As you get older, you may start to wonder what will happen to your property if you become incapacitated. While it can be hard to think about, an illness or injury can leave you unable to make financial decisions for yourself. However, if you plan ahead, you can make sure a trusted friend or family member has the power to manage your finances.
By naming a power of attorney, you make sure that someone you trust will take care of your finances if you are not able to. But Florida has certain specifications for naming a power of attorney. Here are some guidelines you will need to follow:
- Signing correctly – When you name someone as your power of attorney, you must sign a document that officially names that person. You must have a notarized signature with two witnesses.
- Naming specific powers – When you draft a power of attorney, you must list the exact responsibilities the person will have authority over. A blanket statement giving the person full control is not valid in Florida.
- Durable power of attorney – Florida does not allow you to state that your power of attorney only becomes active when you become incapacitated.
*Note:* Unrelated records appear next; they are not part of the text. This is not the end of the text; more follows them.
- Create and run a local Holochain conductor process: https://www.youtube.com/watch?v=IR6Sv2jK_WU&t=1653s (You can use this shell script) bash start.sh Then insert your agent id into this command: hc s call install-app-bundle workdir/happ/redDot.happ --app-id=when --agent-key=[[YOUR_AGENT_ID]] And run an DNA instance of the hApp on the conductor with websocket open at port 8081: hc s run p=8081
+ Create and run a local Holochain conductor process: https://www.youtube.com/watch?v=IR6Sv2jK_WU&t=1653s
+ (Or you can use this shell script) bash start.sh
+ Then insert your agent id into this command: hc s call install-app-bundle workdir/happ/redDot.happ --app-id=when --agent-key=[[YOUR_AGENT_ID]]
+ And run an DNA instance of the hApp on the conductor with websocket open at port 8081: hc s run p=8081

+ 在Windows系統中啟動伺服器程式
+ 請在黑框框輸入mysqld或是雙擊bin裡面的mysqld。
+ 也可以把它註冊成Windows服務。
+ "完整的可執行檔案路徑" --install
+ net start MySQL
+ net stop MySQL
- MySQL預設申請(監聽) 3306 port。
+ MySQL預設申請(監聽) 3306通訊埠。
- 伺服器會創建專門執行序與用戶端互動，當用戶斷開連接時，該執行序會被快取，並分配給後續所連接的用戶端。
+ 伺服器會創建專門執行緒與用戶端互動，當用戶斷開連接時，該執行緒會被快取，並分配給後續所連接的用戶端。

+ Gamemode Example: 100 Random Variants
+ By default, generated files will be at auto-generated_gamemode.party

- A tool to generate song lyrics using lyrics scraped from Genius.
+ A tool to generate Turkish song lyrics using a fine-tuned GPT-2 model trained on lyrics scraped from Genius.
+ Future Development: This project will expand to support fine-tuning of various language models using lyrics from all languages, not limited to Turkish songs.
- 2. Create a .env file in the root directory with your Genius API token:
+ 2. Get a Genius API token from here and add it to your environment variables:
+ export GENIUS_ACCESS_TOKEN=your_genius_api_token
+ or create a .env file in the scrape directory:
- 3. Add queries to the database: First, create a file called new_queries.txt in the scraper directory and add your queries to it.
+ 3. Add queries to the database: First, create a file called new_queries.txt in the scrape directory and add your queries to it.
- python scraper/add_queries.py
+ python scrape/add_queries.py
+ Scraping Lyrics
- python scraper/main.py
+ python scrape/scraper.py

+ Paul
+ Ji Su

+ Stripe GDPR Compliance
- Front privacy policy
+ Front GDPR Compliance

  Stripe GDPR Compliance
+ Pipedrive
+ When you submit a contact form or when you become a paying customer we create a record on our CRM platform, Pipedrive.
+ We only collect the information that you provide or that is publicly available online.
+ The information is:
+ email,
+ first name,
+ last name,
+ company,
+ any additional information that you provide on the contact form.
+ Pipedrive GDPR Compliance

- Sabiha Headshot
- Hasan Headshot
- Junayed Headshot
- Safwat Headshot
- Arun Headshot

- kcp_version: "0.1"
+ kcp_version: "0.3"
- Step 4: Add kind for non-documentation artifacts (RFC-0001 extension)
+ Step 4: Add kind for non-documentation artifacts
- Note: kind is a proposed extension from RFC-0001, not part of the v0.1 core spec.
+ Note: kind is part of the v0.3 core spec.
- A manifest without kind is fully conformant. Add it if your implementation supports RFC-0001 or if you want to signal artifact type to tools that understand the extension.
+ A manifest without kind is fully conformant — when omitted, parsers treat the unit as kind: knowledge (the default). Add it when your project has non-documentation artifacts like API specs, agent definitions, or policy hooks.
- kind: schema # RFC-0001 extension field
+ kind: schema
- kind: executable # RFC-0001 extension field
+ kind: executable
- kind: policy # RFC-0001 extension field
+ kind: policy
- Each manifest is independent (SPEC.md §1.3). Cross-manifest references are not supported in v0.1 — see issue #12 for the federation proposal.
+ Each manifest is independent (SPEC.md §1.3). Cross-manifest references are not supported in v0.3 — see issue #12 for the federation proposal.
Once you sign the power of attorney, it becomes active.
- Naming multiple agents – You can give more than one person power of attorney. But they do not have to agree on how to act. Each person can make different decisions for your property.
If you choose not to sign a power of attorney, a court may assign you a guardian if you become incapacitated. Signing a power of attorney before that happens lets you choose a person you trust to control your finances.
A power of attorney is a way for you to protect your estate should anything happen to you.